Fred Payne Posted July 15, 2003 Posted July 15, 2003 In reviewing assets of new client of ours, forms 5500 for years 1999 through 2001 did not include some assets that had been held by a second custodian. (Client apparently thought the asset statements they received from this second custodian were for a 403(b) plan that had been frozen when they started up a 401(k).) Do we just file amended 5500's for all these years, or is there a voluntary correction program we need to pursue? Thanks.
WDIK Posted July 15, 2003 Posted July 15, 2003 Are there any other issues tied in with this oversight? 1) Erroneous disclosure to participants. (Other than the SAR which is obviously incorrect because it is based on the 5500.) 2) Improper or incorrect allocations of contributions or earnings because of the second account being excluded. 3) Incorrect distributions amounts. etc. ...but then again, What Do I Know?
Blinky the 3-eyed Fish Posted July 15, 2003 Posted July 15, 2003 Were any participants affected? It would have had to been pooled accounts (i.e. non-directed) with a participant receiving a distribution. "What's in the big salad?" "Big lettuce, big carrots, tomatoes like volleyballs."

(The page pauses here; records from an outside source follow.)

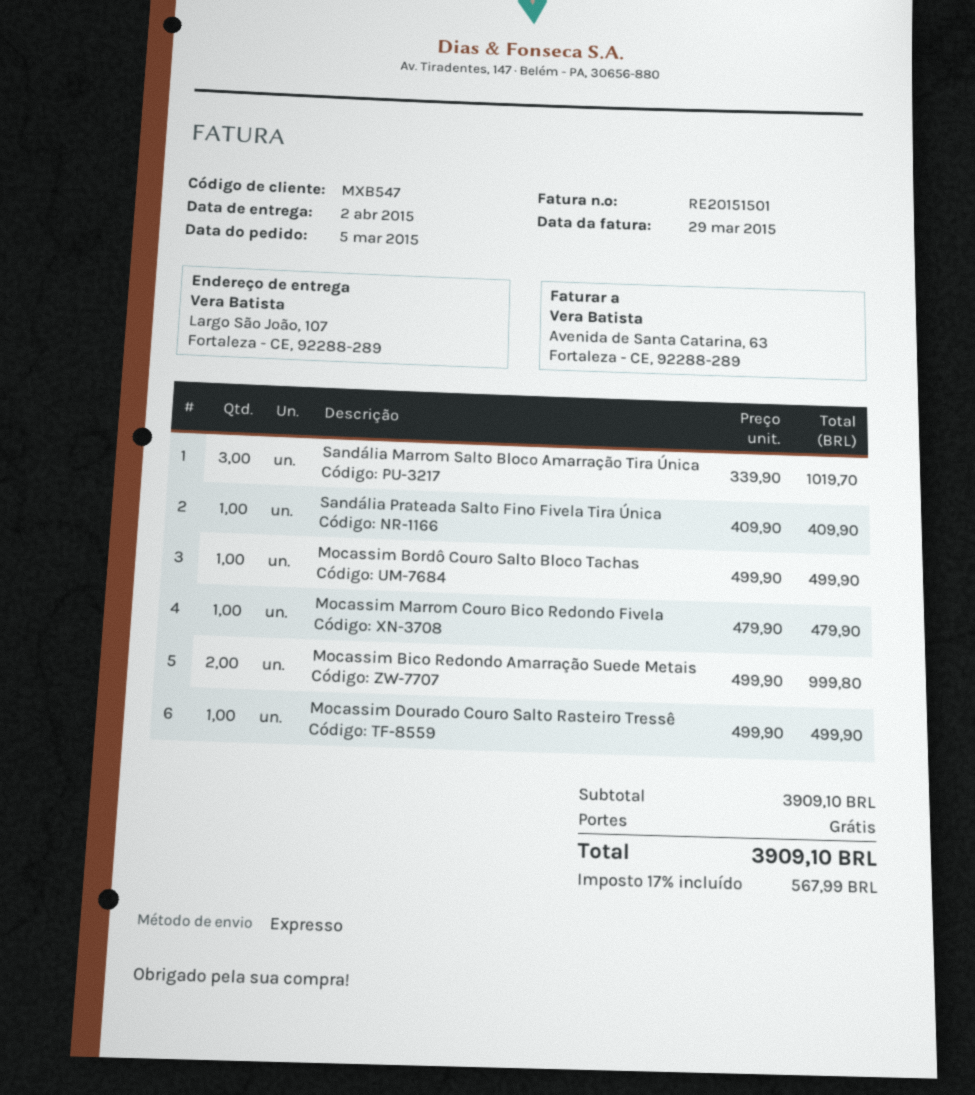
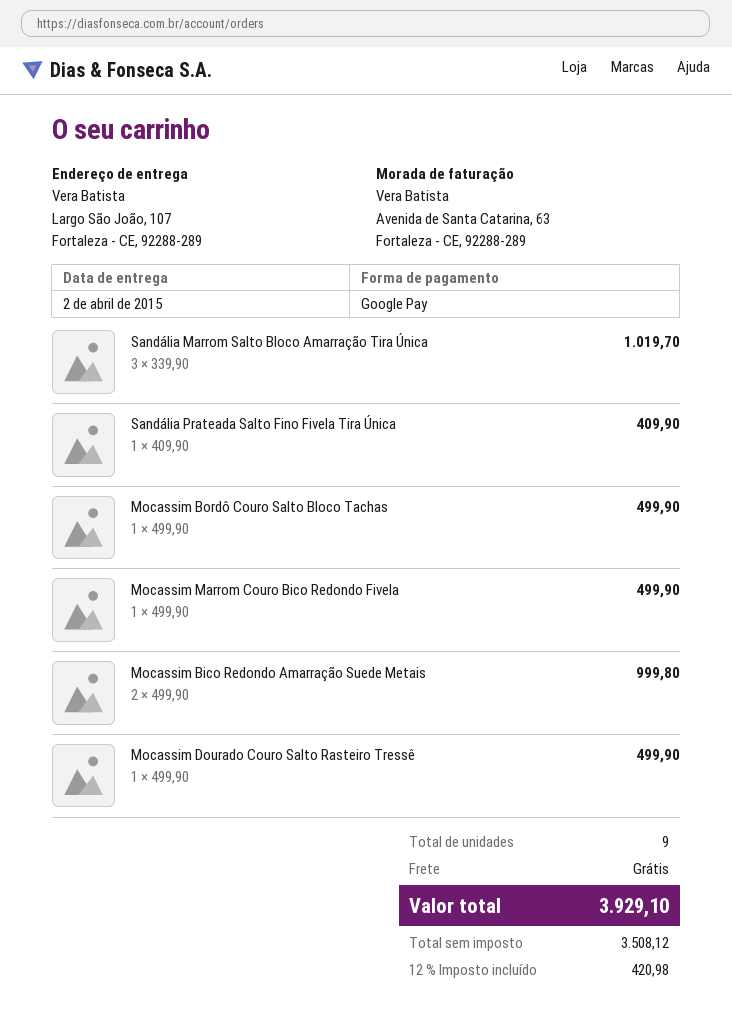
Mocassim Marrom Couro Bico Redondo Fivela: 1 x 479.90 = 479.90 -> 1 x 499.90 = 499.90
tax: 17% = 567.99 -> 12% = 420.98
total: 3909.10 -> 3929.10

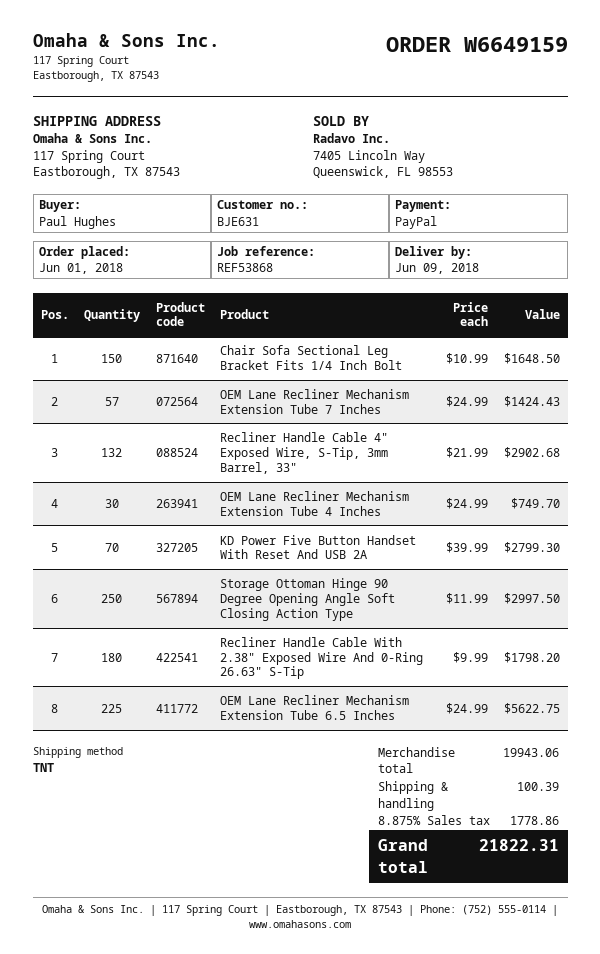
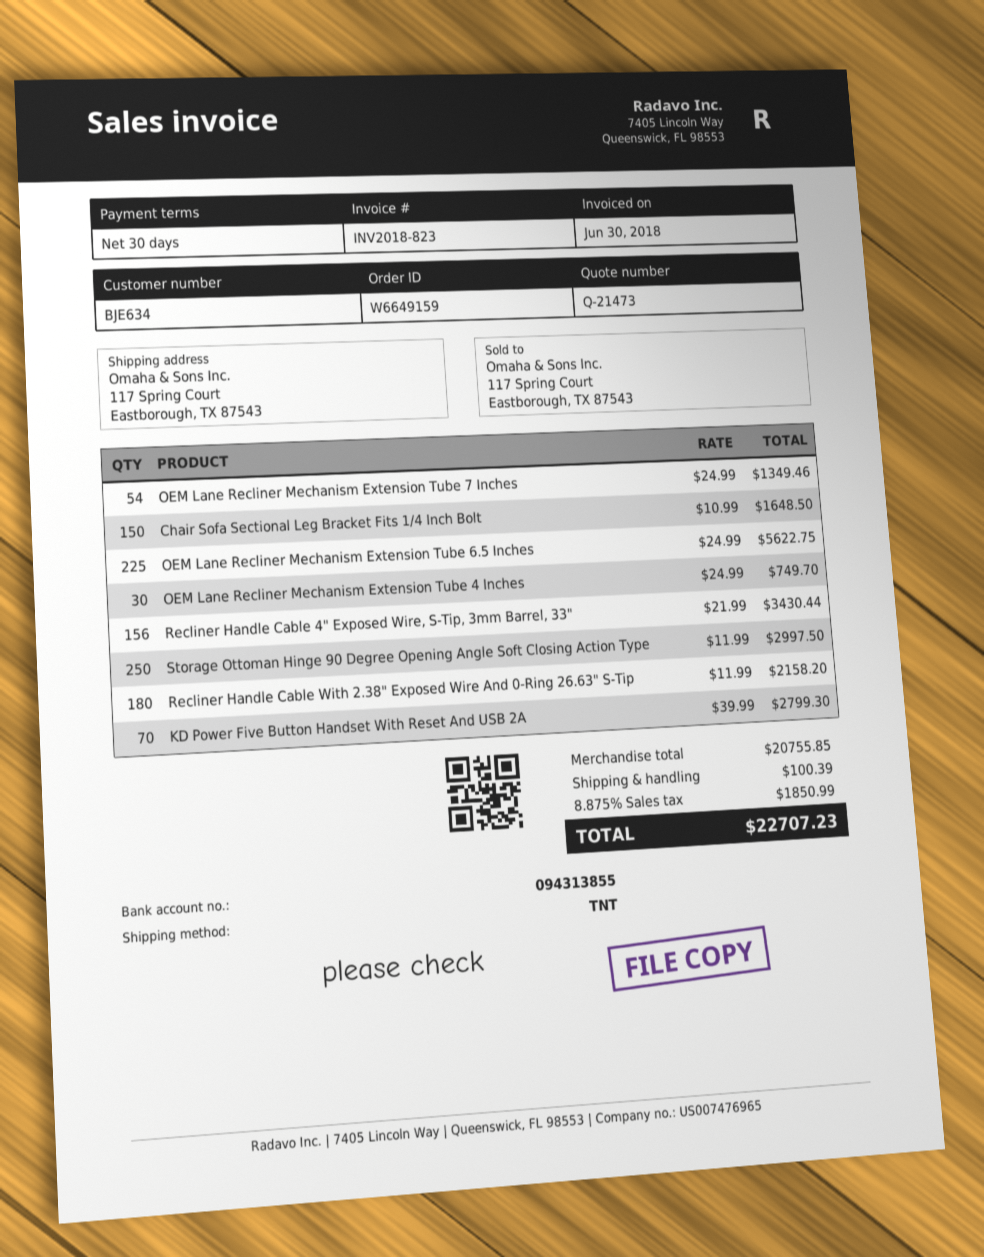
customer number: BJE631 -> BJE634
OEM Lane Recliner Mechanism Extension Tube 7 Inches: 57 x 24.99 = 1424.43 -> 54 x 24.99 = 1349.46
Recliner Handle Cable 4" Exposed Wire, S-Tip, 3mm Barrel, 33": 132 x 21.99 = 2902.68 -> 156 x 21.99 = 3430.44
Recliner Handle Cable With 2.38" Exposed Wire And 0-Ring 26.63" S-Tip: 180 x 9.99 = 1798.20 -> 180 x 11.99 = 2158.20
subtotal: 19943.06 -> 20755.85
tax: 8.875% = 1778.86 -> 8.875% = 1850.99
total: 21822.31 -> 22707.23

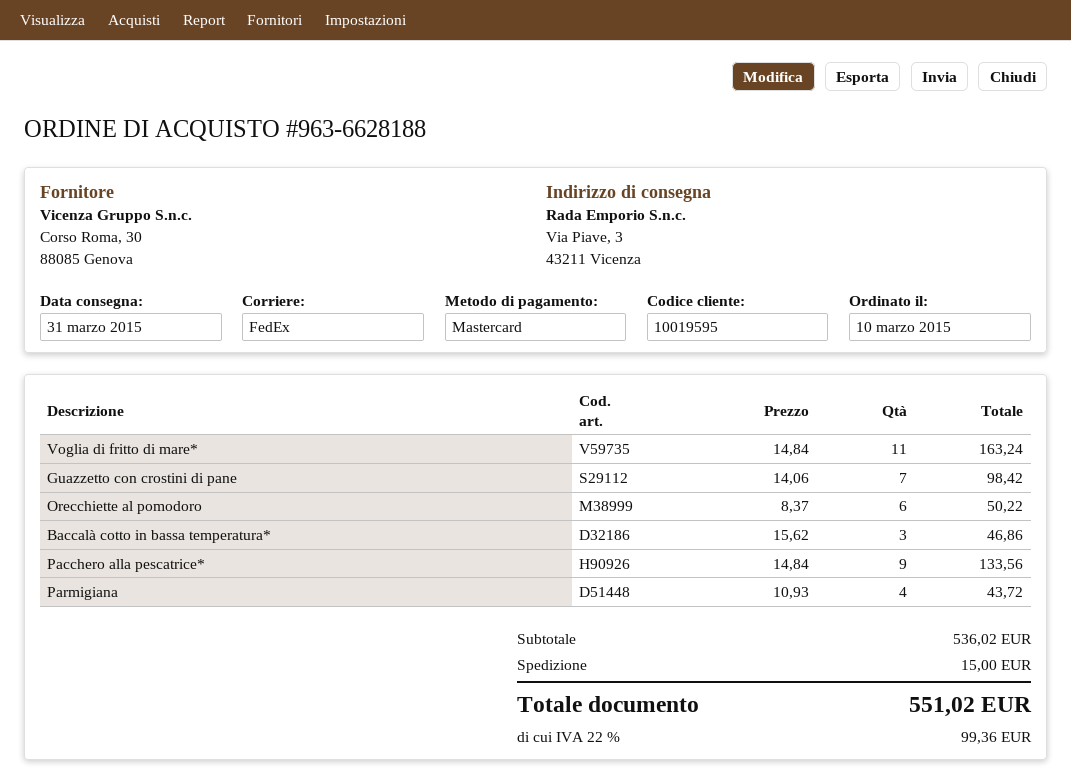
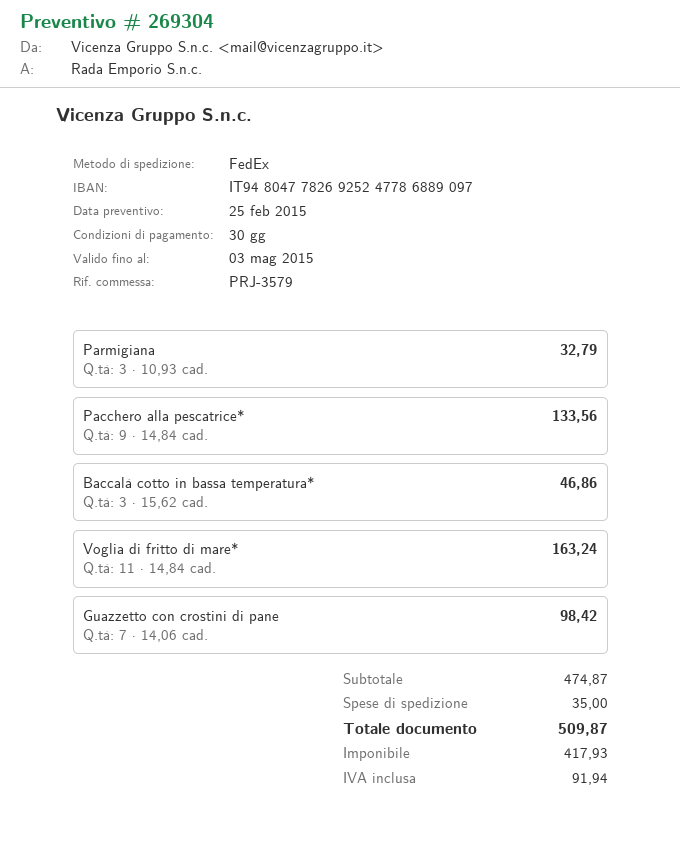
Orecchiette al pomodoro: 6 x 8.37 = 50.22 -> none
Parmigiana: 4 x 10.93 = 43.72 -> 3 x 10.93 = 32.79
subtotal: 536.02 -> 474.87
shipping: 15.00 -> 35.00
tax: 99.36 -> 91.94
total: 551.02 -> 509.87

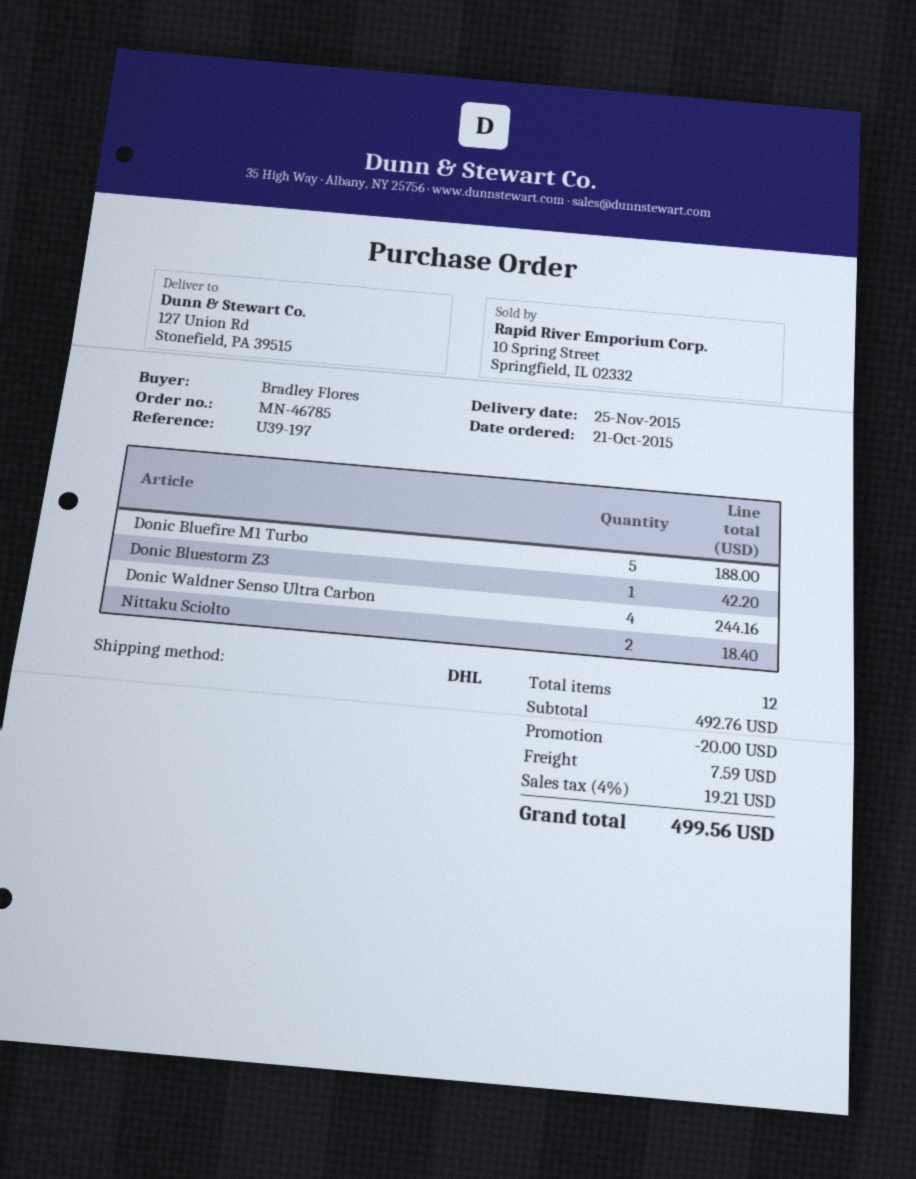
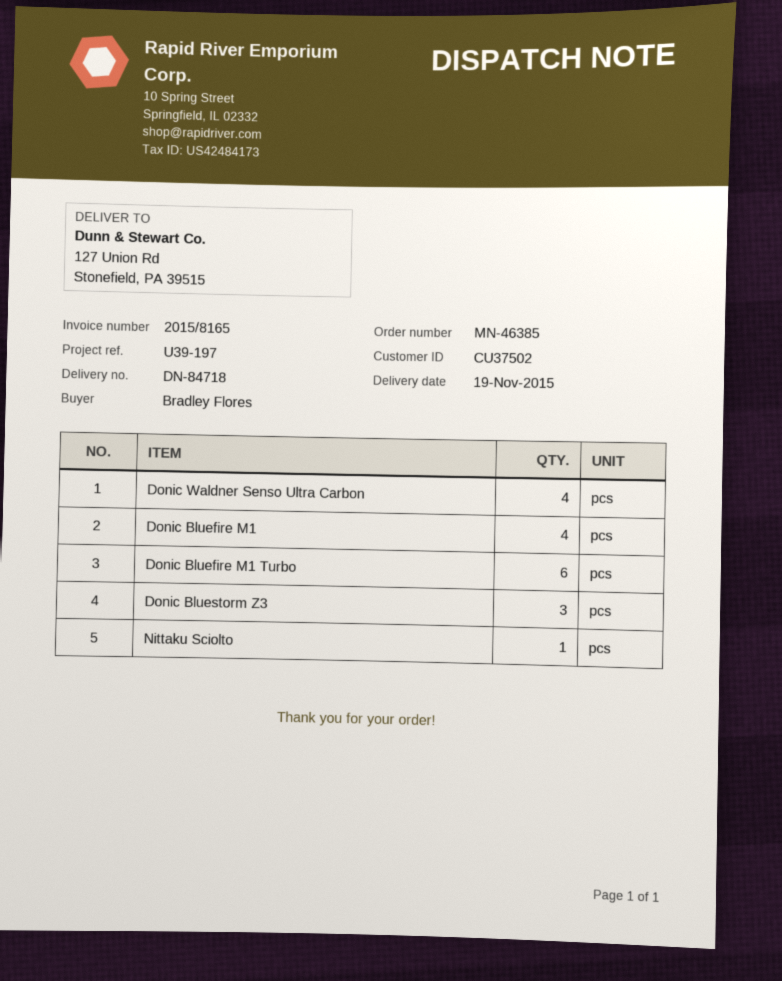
order number: MN-46785 -> MN-46385
delivery date: 2015-11-25 -> 2015-11-19
Donic Bluefire M1 Turbo: 5 -> 6
Donic Bluestorm Z3: 1 -> 3
Nittaku Sciolto: 2 -> 1
Donic Bluefire M1: none -> 4

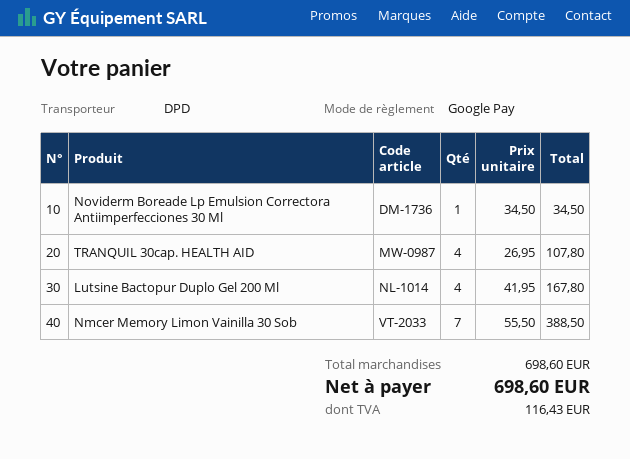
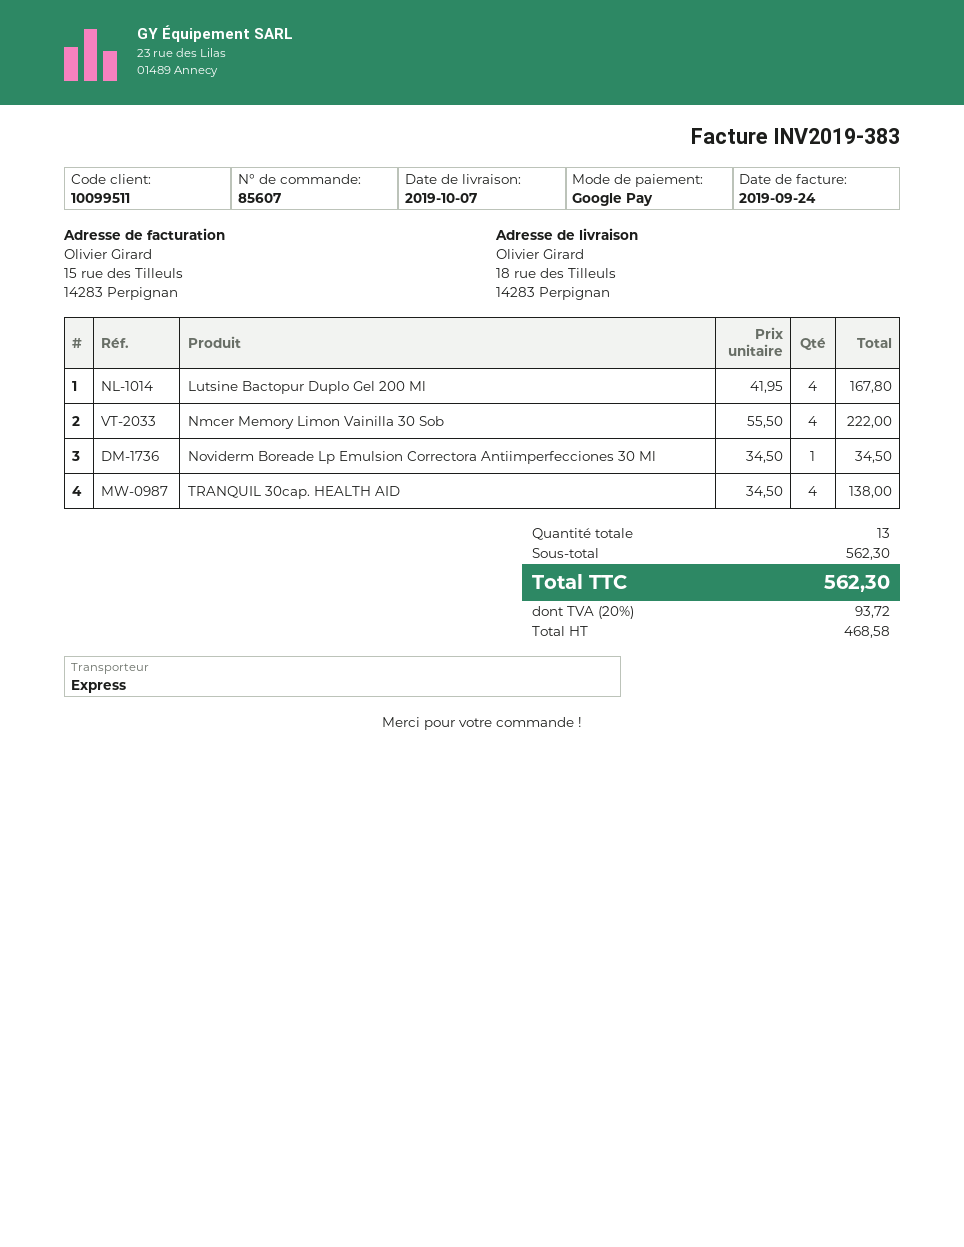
shipping method: DPD -> express
TRANQUIL 30cap. HEALTH AID: 4 x 26.95 = 107.80 -> 4 x 34.50 = 138.00
Nmcer Memory Limon Vainilla 30 Sob: 7 x 55.50 = 388.50 -> 4 x 55.50 = 222.00
subtotal: 698.60 -> 562.30
tax: 116.43 -> 93.72
total: 698.60 -> 562.30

Fred Payne Posted July 15, 2003 Author Posted July 15, 2003 The first custodian's account--the one for which assets have been reported--is a co-mingled pool and all gains and losses have been properly allocated. The second custodian's account--the one for which assets have NOT been reported on--are participant-directed accounts. What other issues might exist? #1. No known erroneous disclosures other than the SAR. I do need to determine if participants who had received a distribution from the second custodian were not provided with the proper tax notices. #2. Concerning the assets not reported on the 5500, each particpant had participant-directed account and received statements for it. Thus, no problems with allocation of gains or losses. #3. No incorrect distributions amounts per se. Some who requested distributions mibght not necessarily have received all of their account balance if they didn't receive a distribution from the second custodian. (I still have to sleuth this out.) They would, however, still continue to get statements on their individual accounts from the second custodians and presumably would know they still have assets there. I did see where at least two people who received distributions from the second custodians have not received distributions from the co-mingled account (and here again, they continue to receive statements to that affect.)
WDIK Posted July 16, 2003 Posted July 16, 2003 Given the facts that - a) this is a new client of yours; b) your client was confused about the second account; and c) whoever prepared the previous reports was either given bad information by the client or made an egregious oversight - I would suspect that there is a high probability that other issues exist beyond the Form 5500 error that you still have not discovered yet. I would proceed with caution. ...but then again, What Do I Know?